You have at least one week of income as a basic preliminary emergency fund.

For anything expensive, you shop around before taking on any new debt. This includes shopping for the best interest rate, examining your insurance, scrutinizing your cell phone contract, and monitoring your credit card interest rate if you usually carry a balance. Kids impulse-buy until they’re out of money; financial adults don’t tend to spend until they’re broke.

You have an RRSP and/or Tax Free Savings Account and make a regular monthly contribution. It doesn’t  matter how small it is – at least you’ve started and have traction.

Whether you’re single or married, rich or broke, you have a properly completed will. It may be a $20 do it yourself kit if you’re single, or a lawyer-prepared one if it’s more complex and you have kids.

You know the actual amount of your net take-home pay every month. You can’t control your money if you don’t even know the exact amount you net. Don’t keep talking about your gross pay as if you had that to spend.

You spend less than your monthly take-home pay. You may (at the start) have 10 cents left, or $1,000 – but you’re spending less than you earn. Financial adults figure out how to pay for something, and then buy it, not the other way around.

You have a proper filing system for your financial records. It may only be six large envelopes for each of the last six years, or a ton of file folders (if you’re super organized by choice). Kids get to say “I lost it.” Financial adults don’t have that option.

You have at least two specific and measurable financial goals. Saving more in your RRSPs, or paying off your credit card are not financial goals – that’s a hope and a dream. It needs to be specific: Save $150 a month in RRSPs is specific and measurable. Reduce your credit card balance by $200 or more every month until it’s paid off is a measurable and specific goal that significantly boosts your odds that it will happen.

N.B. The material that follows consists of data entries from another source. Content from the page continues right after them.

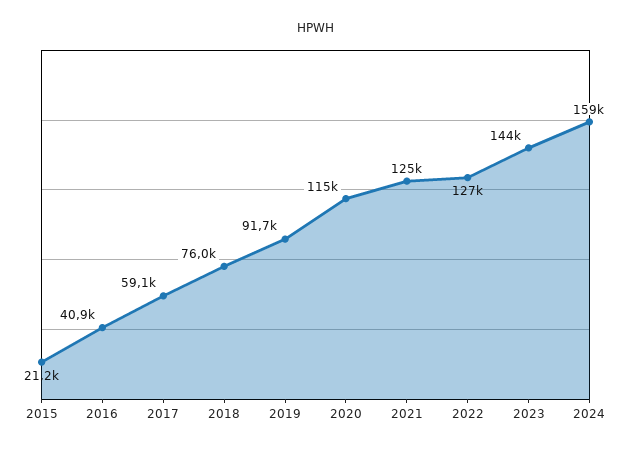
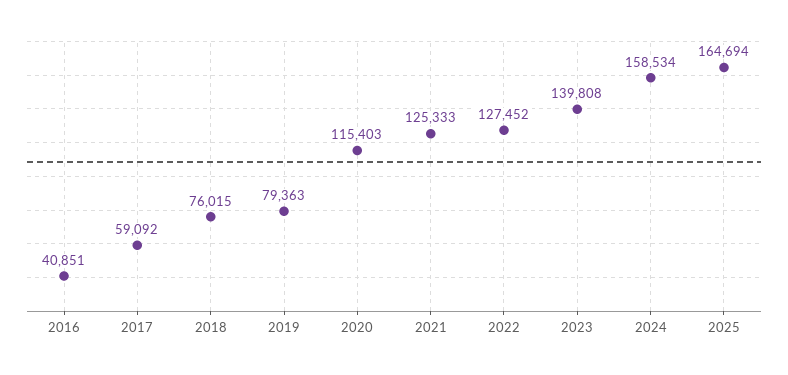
2015: 21200 -> none
2019: 91700 -> 79363
2023: 144000 -> 139808
2025: none -> 164694

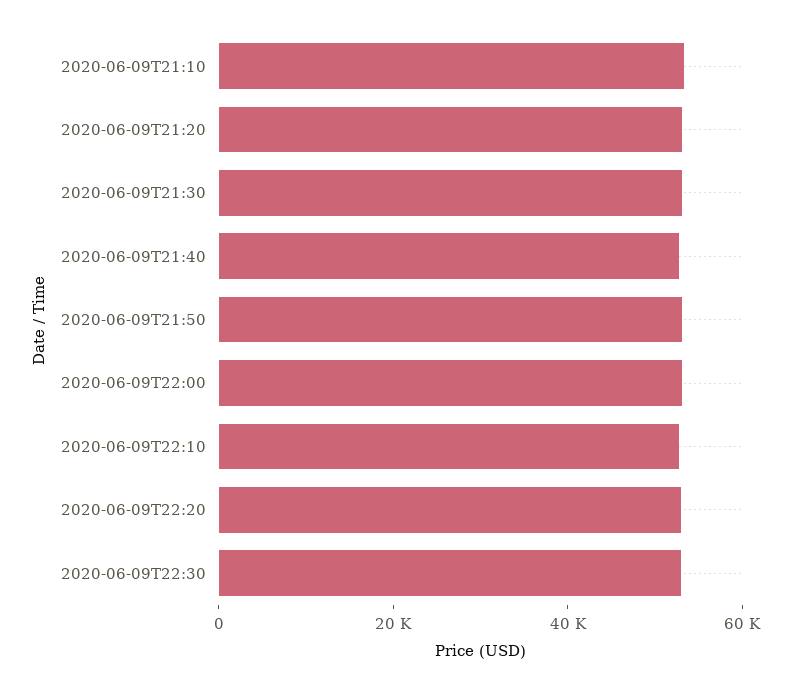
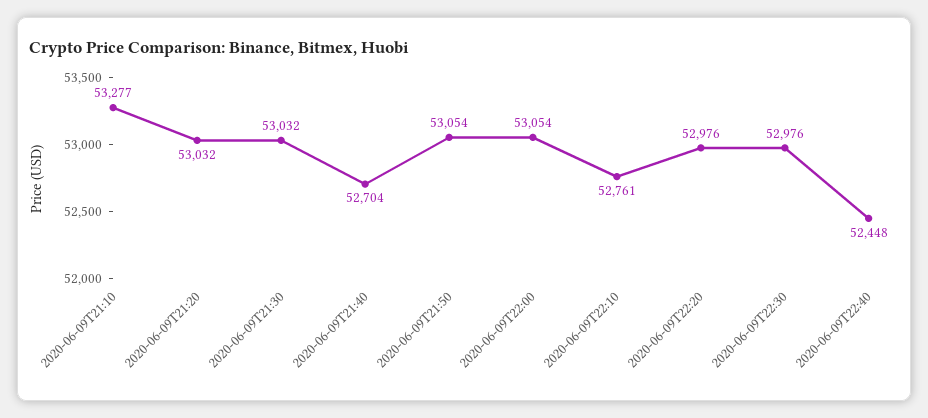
2020-06-09T22:40: none -> 52448

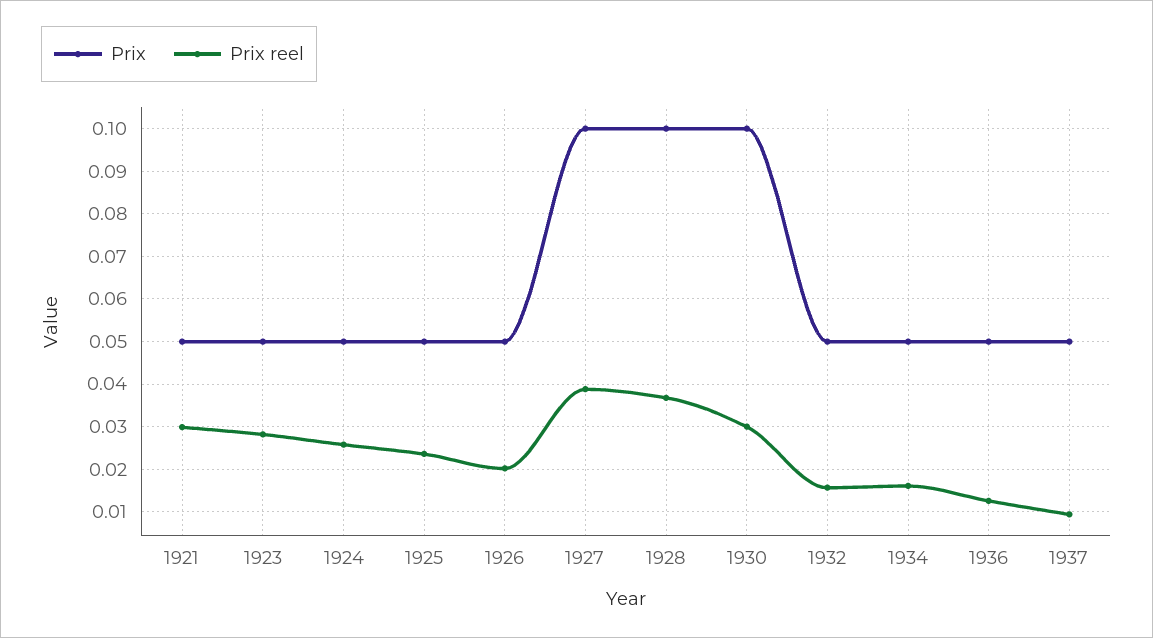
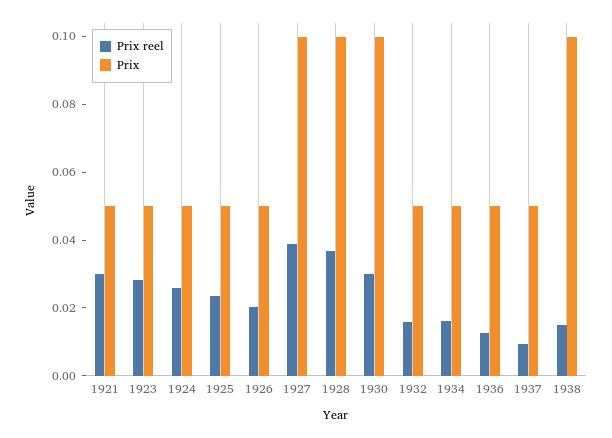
Prix reel, 1938: none -> 0.015
Prix, 1938: none -> 0.1

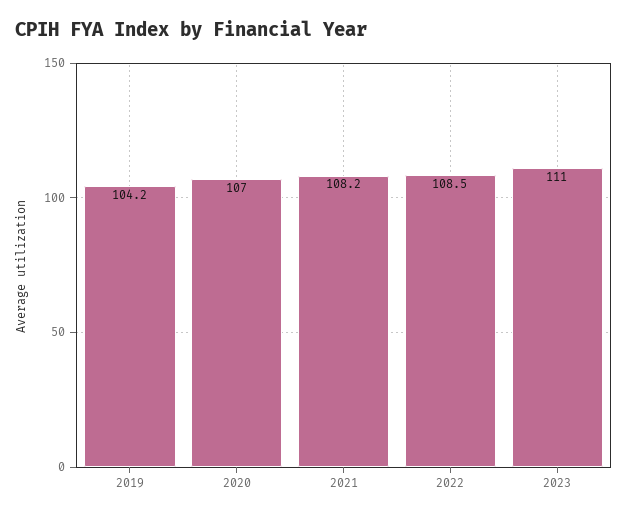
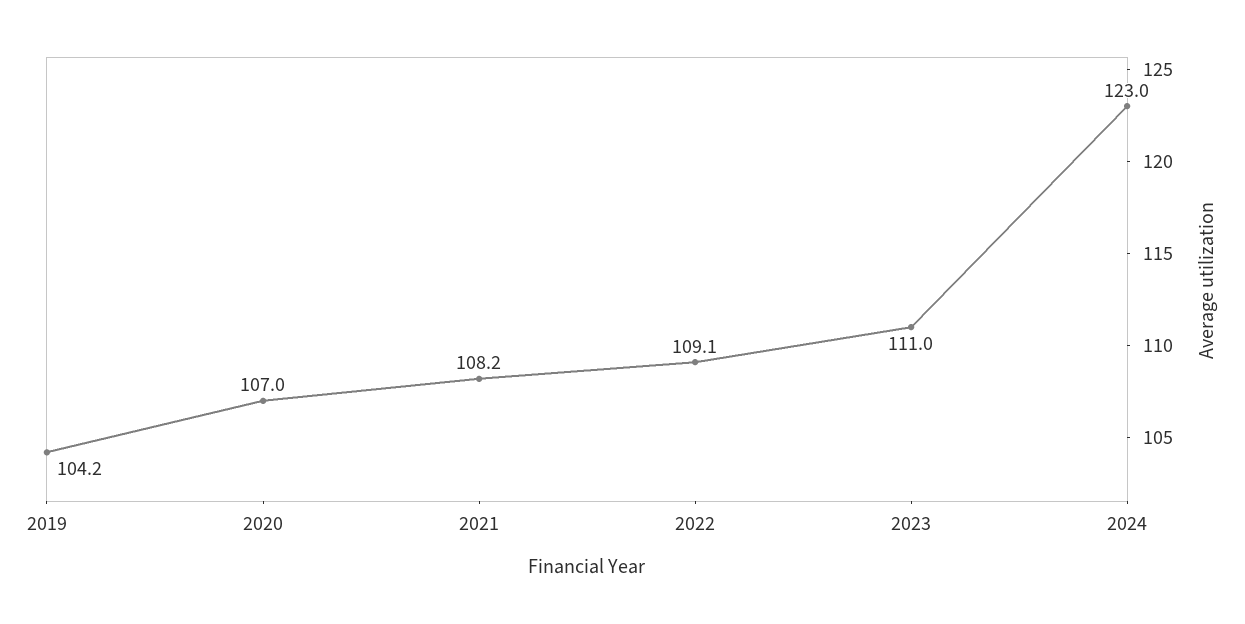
2022: 108.5 -> 109.1
2024: none -> 123

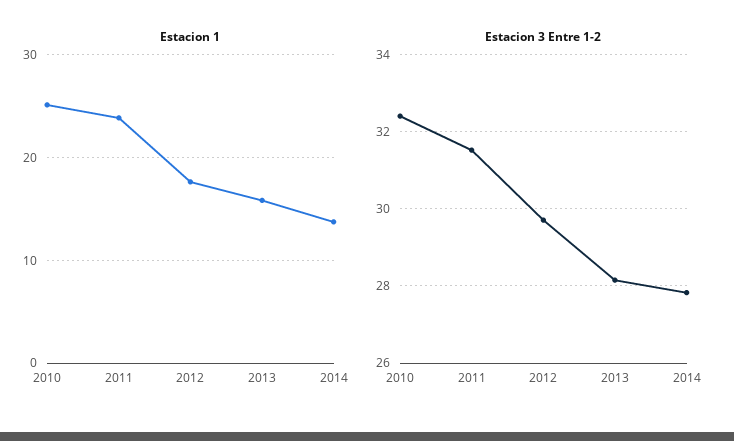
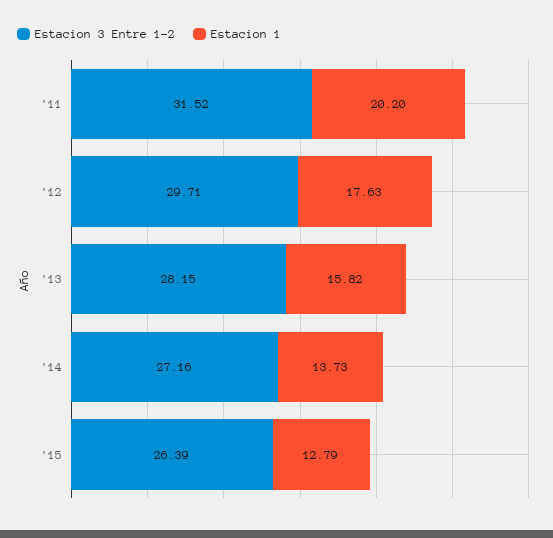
Estacion 1, 2010: 25 -> none
Estacion 1, 2011: 24 -> 20.2
Estacion 3 Entre 1-2, 2010: 32.4 -> none
Estacion 3 Entre 1-2, 2014: 27.8 -> 27.16
Estacion 3 Entre 1-2, '15: none -> 26.39
Estacion 1, '15: none -> 12.79

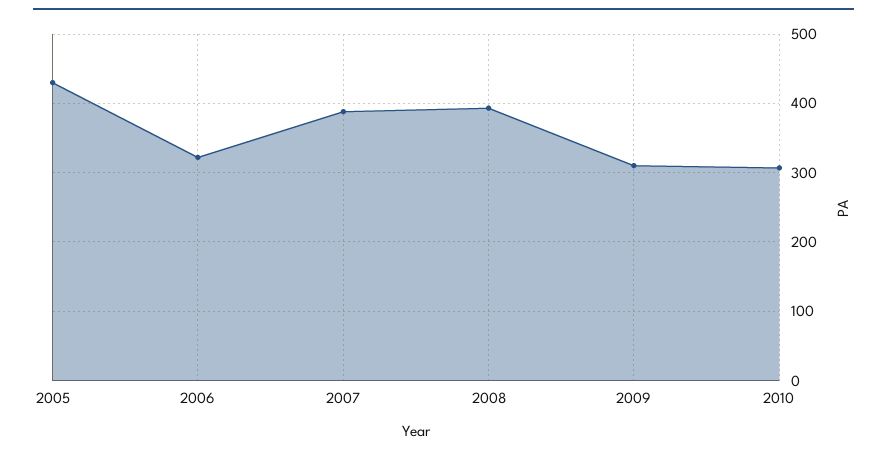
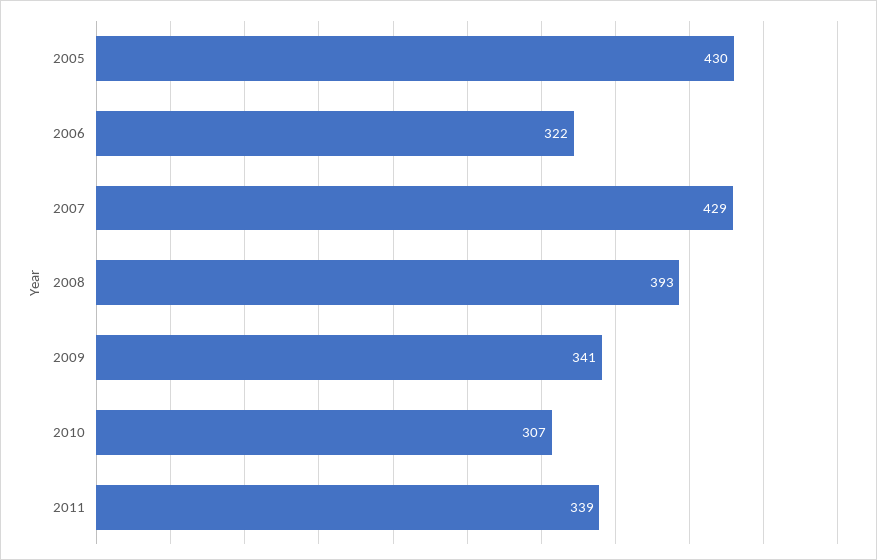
2007: 390 -> 429
2009: 310 -> 341
2011: none -> 339

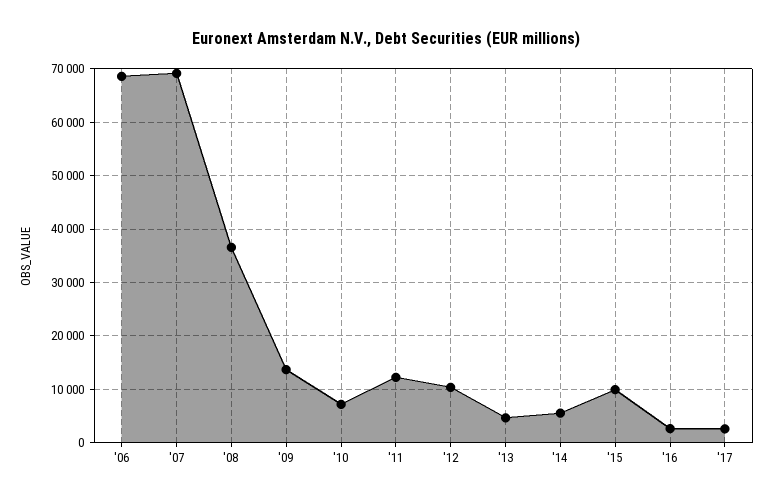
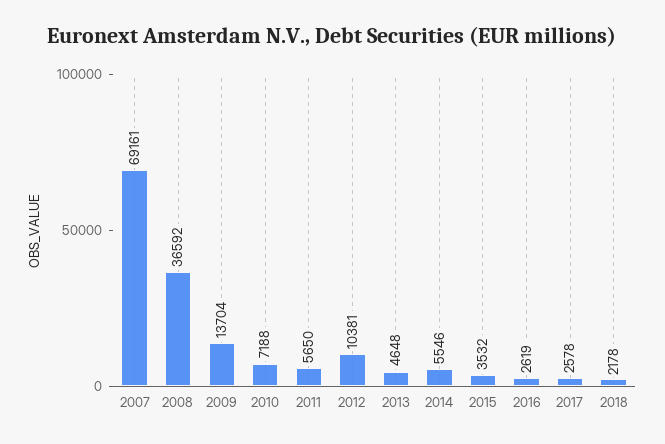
'06: 68000 -> none
'11: 12000 -> 5650
'15: 10000 -> 3532
2018: none -> 2178

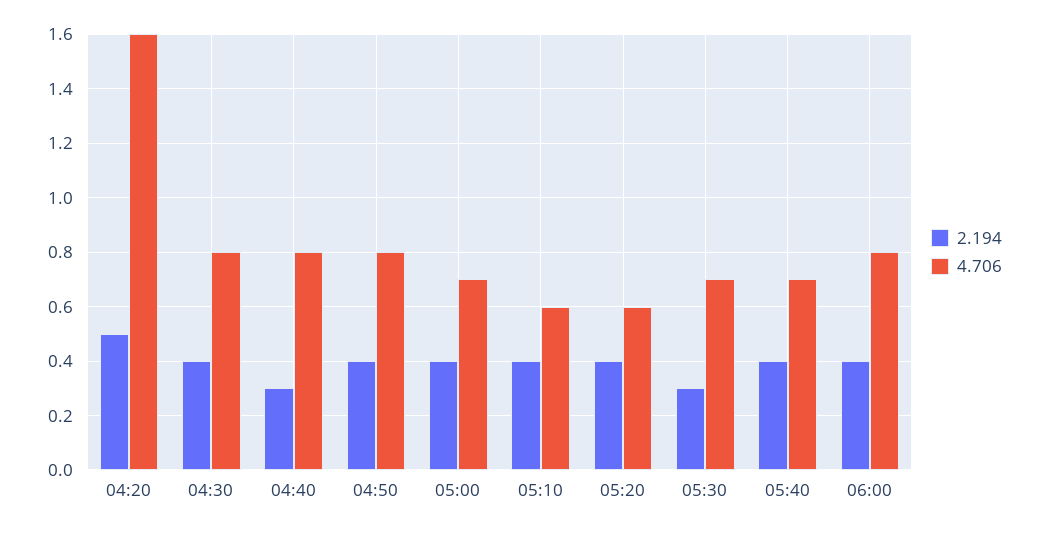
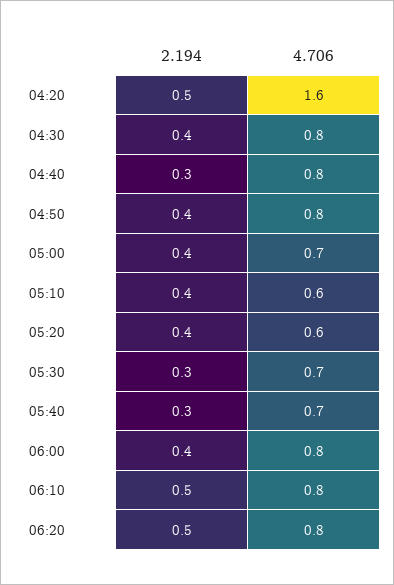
2.194, 05:40: 0.4 -> 0.3
2.194, 06:10: none -> 0.5
4.706, 06:10: none -> 0.8
2.194, 06:20: none -> 0.5
4.706, 06:20: none -> 0.8

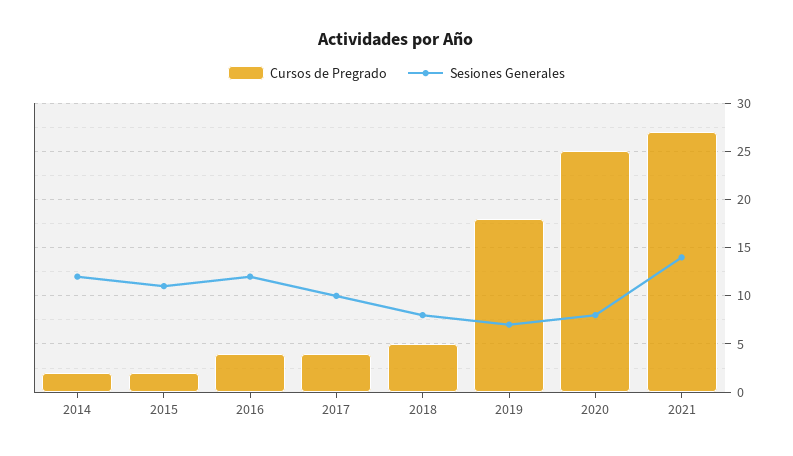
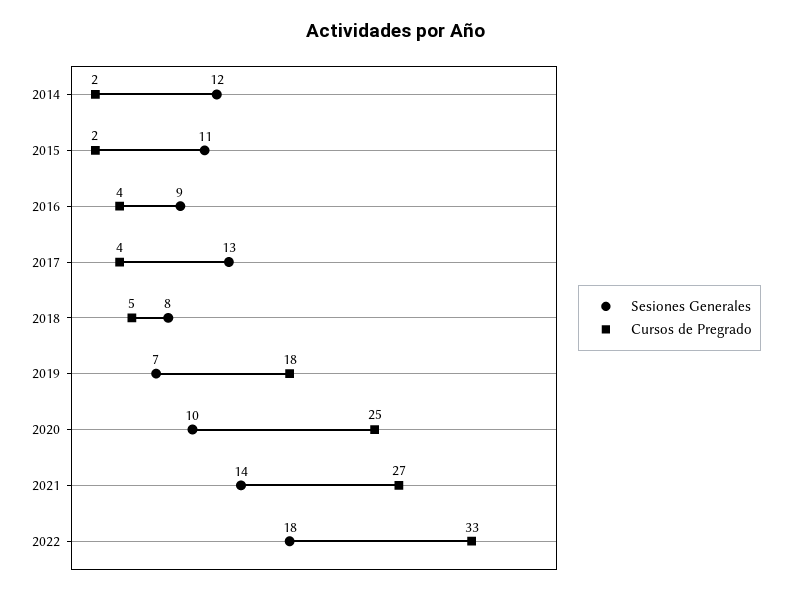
Sesiones Generales, 2016: 12 -> 9
Sesiones Generales, 2017: 10 -> 13
Sesiones Generales, 2020: 8 -> 10
Sesiones Generales, 2022: none -> 18
Cursos de Pregrado, 2022: none -> 33

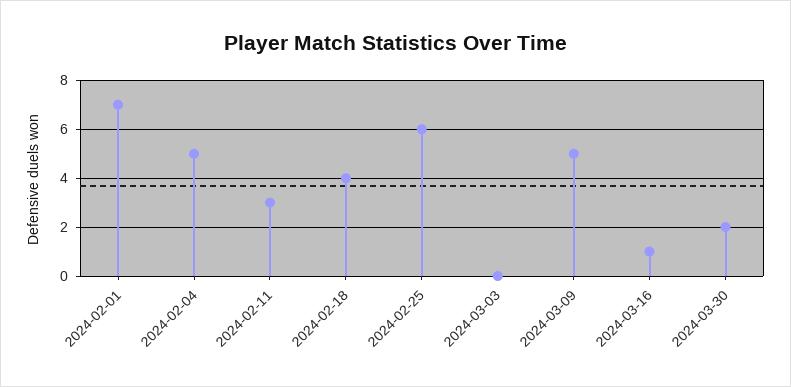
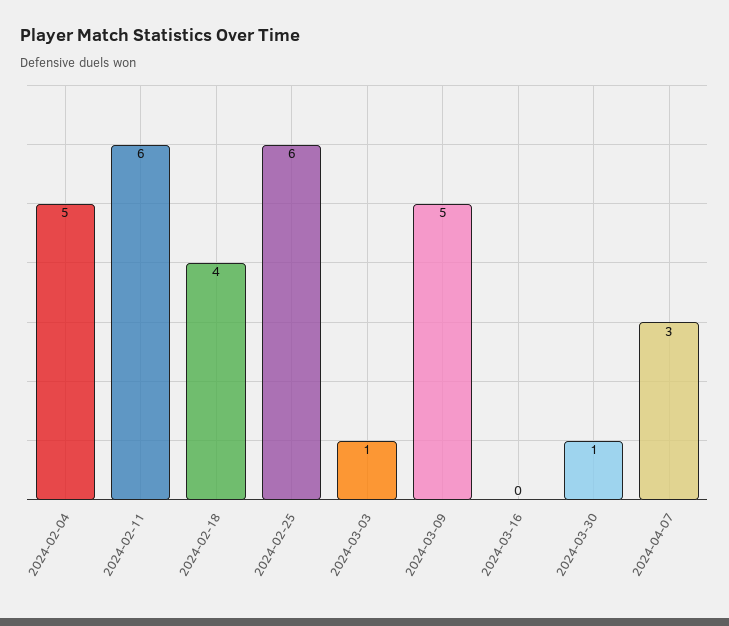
2024-02-01: 7 -> none
2024-02-11: 3 -> 6
2024-03-03: 0 -> 1
2024-03-16: 1 -> 0
2024-03-30: 2 -> 1
2024-04-07: none -> 3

You do not lock yourself into longer-term fixed expenses by signing contracts for cell phone plans, gym memberships, alarm systems, electricity contracts, etc.

You define “I can afford it” as the ability to pay cash for something, and not by the amount of the monthly payment.

Two Financial Mistakes We Keep Making

Almost every week, there’s another media story of a condo or apartment building fire. In almost every story you’ll hear that families lost everything, and didn’t have insurance.

Renters insurance costs around $100 or $200 and you really need to have it – or get it today! Your landlords insurance does not cover your stuff. If there’s a fire, you need to have your own coverage. If you don’t, you’re not just out everything you own, but are also liable for the landlord’s stuff in your rental. That includes the fridge, stove, any furniture, carpet, etc. Nobody ever thinks it’ll happen to them – until it does. That $100 or so will pay off huge in the event of a claim. You’re not insuring the building, but only the $10,000 or $20,000 of your content – that’s why it’s so inexpensive. If, on the other hand, you’re a landlord, give that heads up to your tenant. You can’t make them do it – but lack of knowledge shouldn’t be the reason they don’t have coverage.

The second financial mistake applies to hundreds of thousands of people: It’s over-financing their vehicles. In the event of a write-off, or theft of your vehicle, the insurance company will not pay off what you owe. That you over-financed it is your problem and not theirs. What you owe has nothing to do with what the insurance company will cover.

They’ll pay you the “fair market value” only. They insured the value of your vehicle, they didn’t insure the amount of your loan. If you’re buying a new one, buy something called full replacement for under $50 that’ll give you two or three years where they’ll replace it without depreciation. For everyone else, figure out what your loan amount is, then look on Autotrader to get a rough idea of your value. THAT value is close to what you’ll get from the insurance company. Hundreds of people a day are finding out that they’re short thousands of dollars to pay off their car loan. Don’t be one of them!